Il dializzatore, che è il cuore del sistema di depurazione è costituito da fibre cave di membrana semipermeabile ricavate dalla lavorazione della cellulosa o ricavate da polimeri sintetici. La presenza di pori di diametro estremamente ridotto sulla superficie della membrana permette il passaggio di sostanze di peso molecolare medio-basso garantendo lo scambio continuo fra il sangue del paziente ed il liquido di dialisi.
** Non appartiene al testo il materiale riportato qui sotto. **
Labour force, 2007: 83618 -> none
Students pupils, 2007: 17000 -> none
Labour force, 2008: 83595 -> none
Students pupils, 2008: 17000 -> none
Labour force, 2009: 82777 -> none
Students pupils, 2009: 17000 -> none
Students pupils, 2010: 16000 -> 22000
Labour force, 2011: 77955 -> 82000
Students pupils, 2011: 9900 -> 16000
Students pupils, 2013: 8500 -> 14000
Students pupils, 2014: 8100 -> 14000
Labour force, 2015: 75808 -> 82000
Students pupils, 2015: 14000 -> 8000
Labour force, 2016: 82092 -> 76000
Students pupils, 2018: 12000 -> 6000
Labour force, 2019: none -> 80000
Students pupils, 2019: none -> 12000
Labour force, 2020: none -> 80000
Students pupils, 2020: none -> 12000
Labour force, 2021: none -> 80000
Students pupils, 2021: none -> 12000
Il sangue si depurerà cedendo le sostanze tossiche (creatinina, urea, ecc) o comunque in eccesso mentre il dialisato che a sua volta si arricchisce di tali sostanze e rilascerà componenti saline in forma ionica (bicarbonato, calcio, ecc) fino al raggiungimento dell'equilibrio elettrolitico. Al circuito del liquido di dialisi viene normalmente applicata una pressione di tipo negativo, al fine di rimuovere la quantità di acqua plasmatica accumulatasi nei tessuti durante il periodo di interdialisi.
L'apparecchiatura svolge sostanzialmente un compito fondamentale nel preparare la soluzione di dialisi in funzione dei parametri di prescrizione medica e nel controllare tutti i parametri essenziali per la conduzione della seduta dialitica in condizioni di estrema sicurezza ed efficienza.